Gen Digital, formerly Symantec Corporation and NortonLifeLock, has warned its customers that hackers attempted to break into Norton accounts, and possibly password managers, using a third-party list of stolen username and password combinations.
In a data breach notification the company said that its systems were not hacked, and that the breach was a result of account compromise on other platforms.
The breach was detected on December 12, 2022, when the company’s intrusion detection systems flagged “an unusually high number of failed logins” on Norton accounts. An internal investigation that ran until December 22 found that the attacks started from December 1, and that a number of accounts were successfully compromised. More specifically, the attackers performed a credential stuffing attack where they used credentials bought from the dark web to attempt to log into customers’ accounts.

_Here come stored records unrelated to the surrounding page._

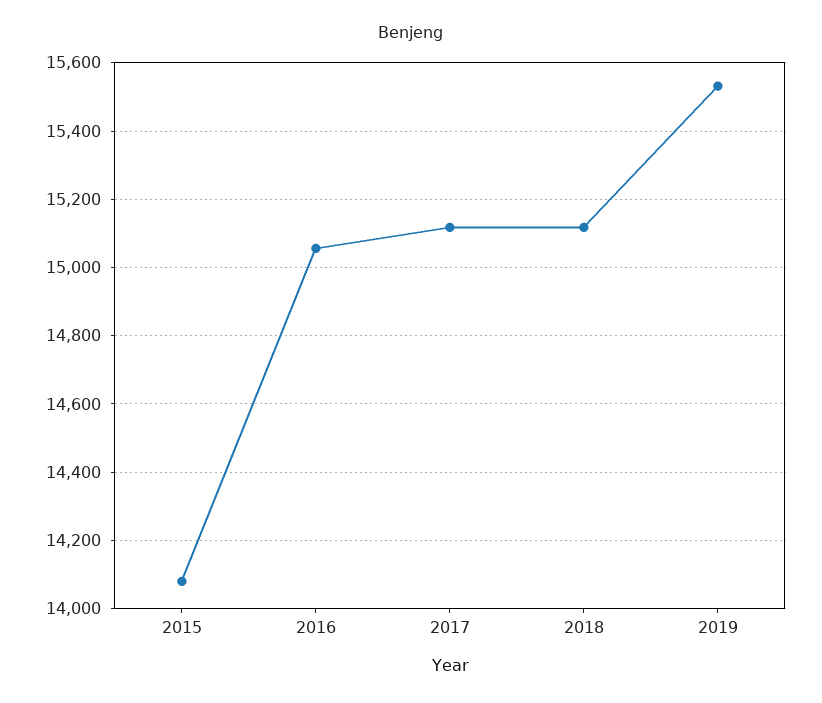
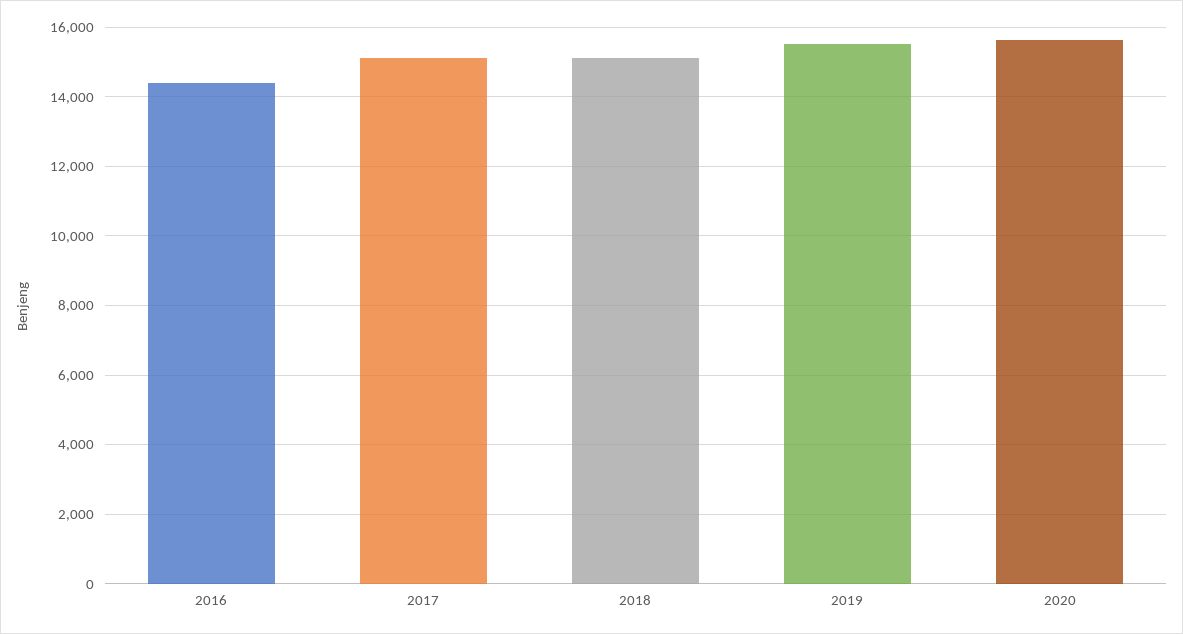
2015: 14080 -> none
2016: 15060 -> 14400
2020: none -> 15600

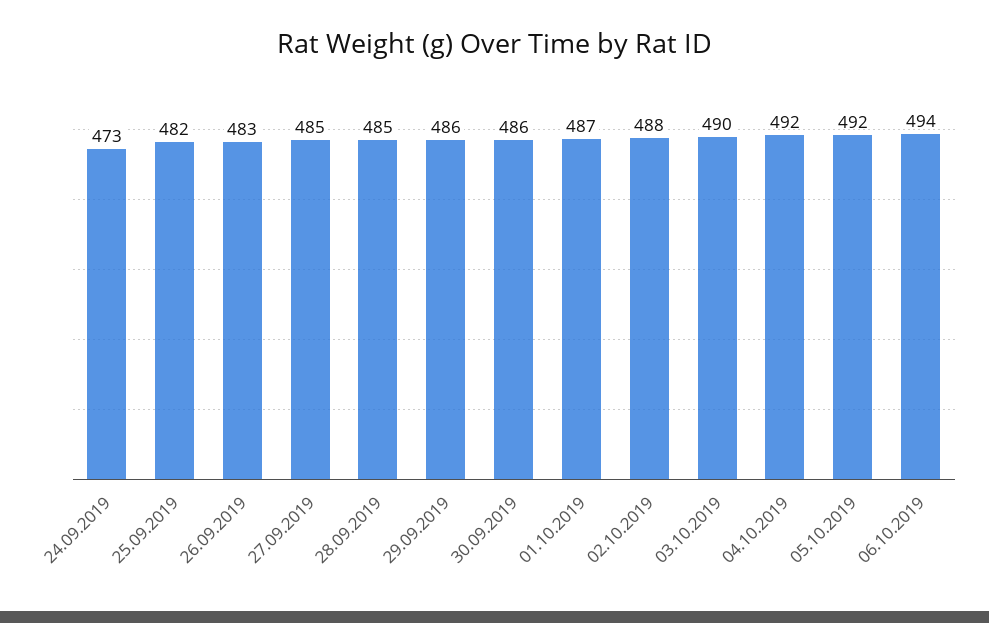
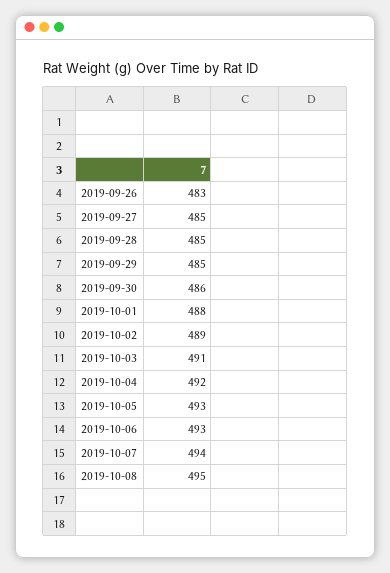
24.09.2019: 473 -> none
25.09.2019: 482 -> none
29.09.2019: 486 -> 485
01.10.2019: 487 -> 488
02.10.2019: 488 -> 489
03.10.2019: 490 -> 491
05.10.2019: 492 -> 493
06.10.2019: 494 -> 493
2019-10-07: none -> 494
2019-10-08: none -> 495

“In accessing your account with your username and password, the unauthorized third party may have viewed your first name, last name, phone number, and mailing address,” the company said, without revealing the number of affected accounts.
“We cannot rule out that the unauthorized third party also obtained details stored [in the Norton Password Manager], especially if your Password Manager key is identical or very similar to your Norton account password,” it added.
Norton said it promptly reset all user passwords once it became aware of the breach, and urged customers to change all account passwords stored inside the password manager and to incorporate multi-factor authentication on their Norton accounts.
Last August, password management software firm LastPass, a company behind a widely used password management tool, disclosed a security incident, which resulted in the theft of source code and proprietary technical information.